Then a rank-2 tensor is rotated with:

$$ A'_{il}=Q_{ij}A_{jk}Q^T_{kl}$$

A symmetric tensor has 6 components. There is an invariant trace:

$$ A'_{ii}=Q_{ij}A_{jk}Q^T_{ki}$$ $$ A'_{ii}=Q^T_{ki}Q_{ij}A_{jk}$$ $$ A'_{ii}=\delta_{kj}A_{jk}=A_{kk}$$

and 5 quadrupole components.

With your initial tensor, you can subtract off the trace to get the pure rank-2 part:

$$ N_{ij} = \epsilon_{ij} - \frac 1 3 {\rm Tr}(\epsilon) $$

With

$$ {\rm Tr}(\epsilon) = \frac{\sigma_{xx}}E\big(\frac 1 3 -\frac 2 3\nu\big)$$

$$ N_{xx} = \frac{\sigma_{xx}}E\big(\frac 2 3 + \frac 2 3\nu\big)=\frac 2 3\frac{\sigma_{xx}}E\big(1+\nu\big)$$

$$ N_{yy} = N_{zz}=\frac{\sigma_{xx}}E\big(-\frac 1 3 - \frac 1 3\nu\big) =-\frac 1 3\frac{\sigma_{xx}}E\big(1+\nu\big)=-\frac 1 2 N_{xx}$$

If you transform that into spherical tensors, you get a two non-zero parts:

$$N_{zz} \propto Y_2^0(\theta, \phi)$$

which describes how prolate or oblate the quadrupole moment is (along the $z$-axis), and

$$N_{xx}-N_{yy} \propto (Y_2^2(\theta, \phi) + Y_2^{-2}(\theta, \phi))$$

which describes the lowest degree of azimuthal asymmetry (a bulge like the Earth's tidal bulge).

The

$$N_{xz} \propto (Y_2^1(\theta, \phi) + Y_2^{-1}(\theta, \phi))$$

term is zero.
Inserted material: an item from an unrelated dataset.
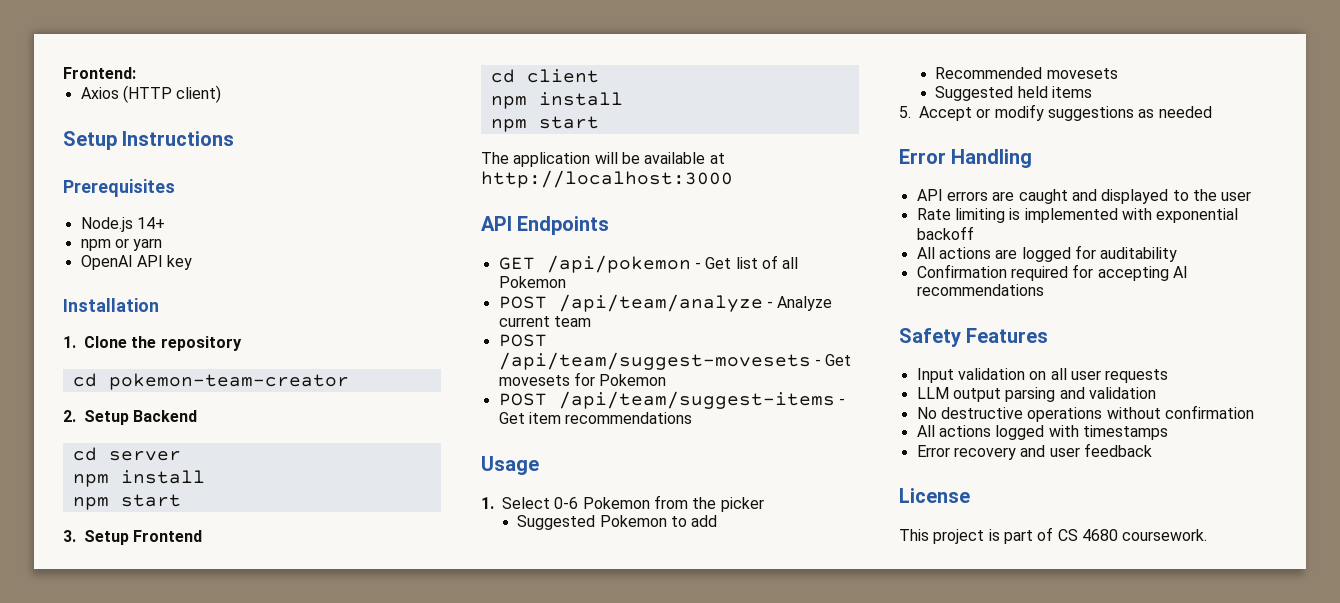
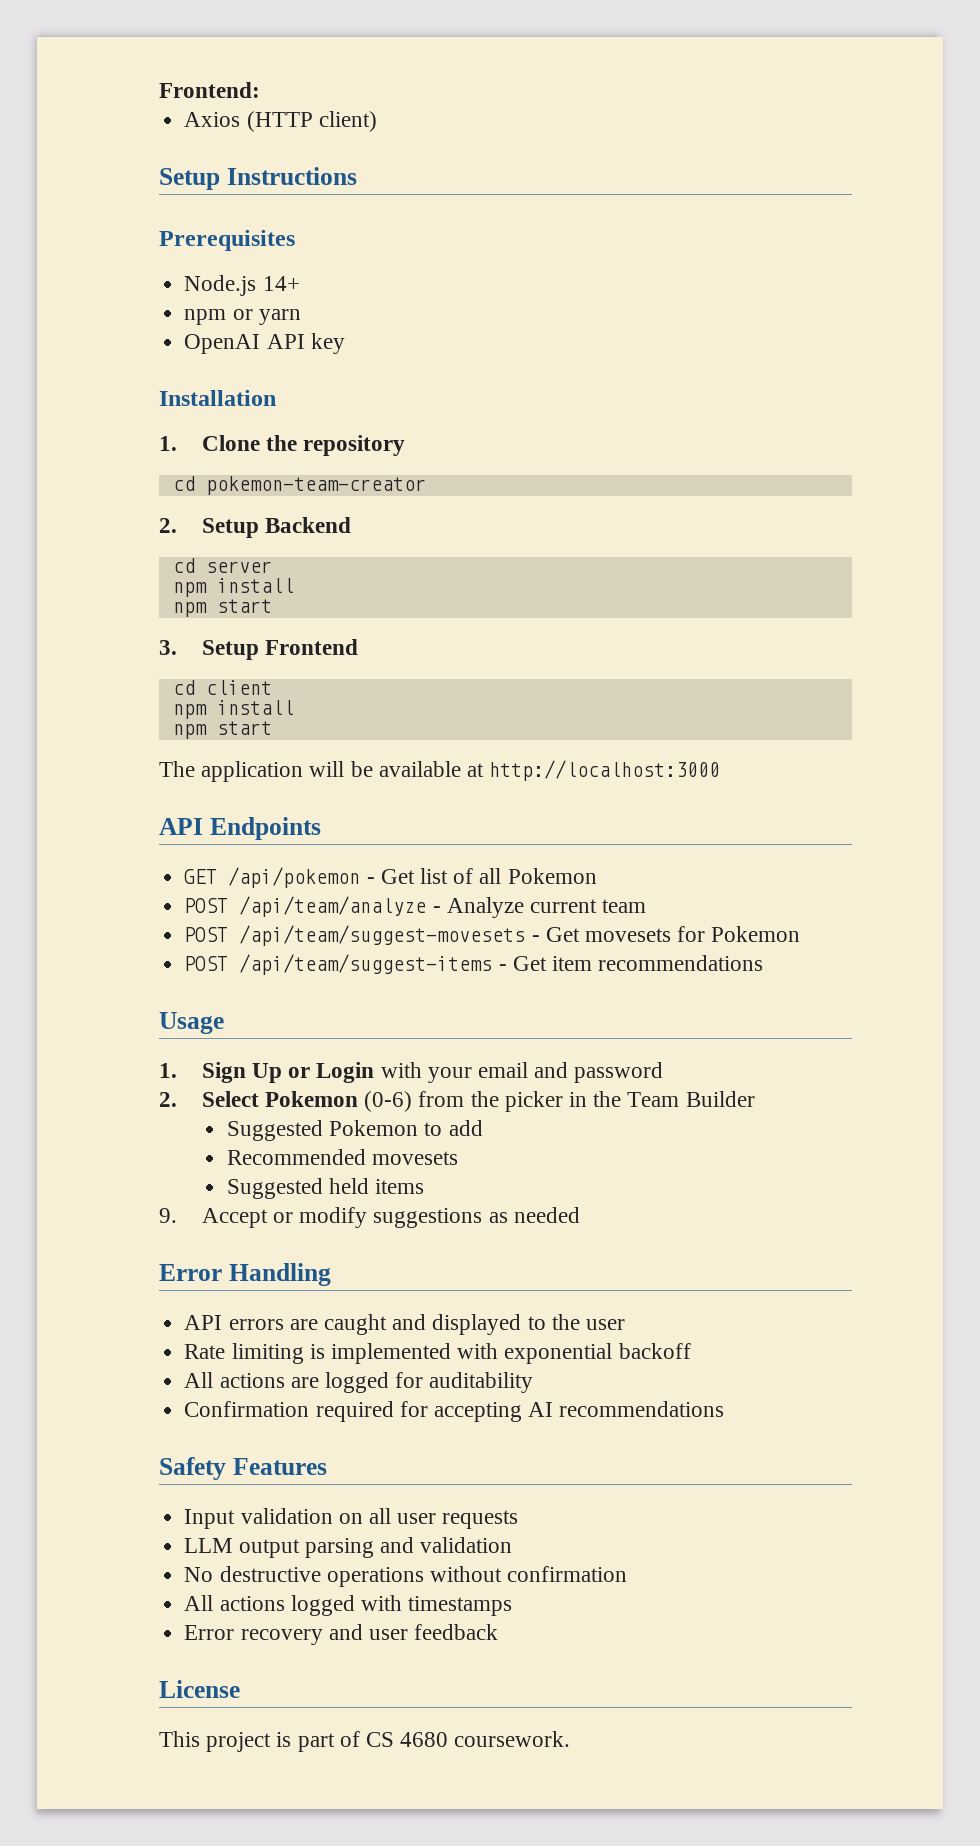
- 1. Select 0-6 Pokemon from the picker
+ 1. Sign Up or Login with your email and password
+ 2. Select Pokemon (0-6) from the picker in the Team Builder
- 5. Accept or modify suggestions as needed
+ 9. Accept or modify suggestions as needed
This term is caused by choosing a coordinate system that is not aligned with the principle axes of the quadrupole. It can be diagonalized away.

So: when you transform to $\epsilon'$ you get non-zero $l=2$, $m=\pm 1$ moments, meaning you have not chosen the best coordinates. There is no physical meaning.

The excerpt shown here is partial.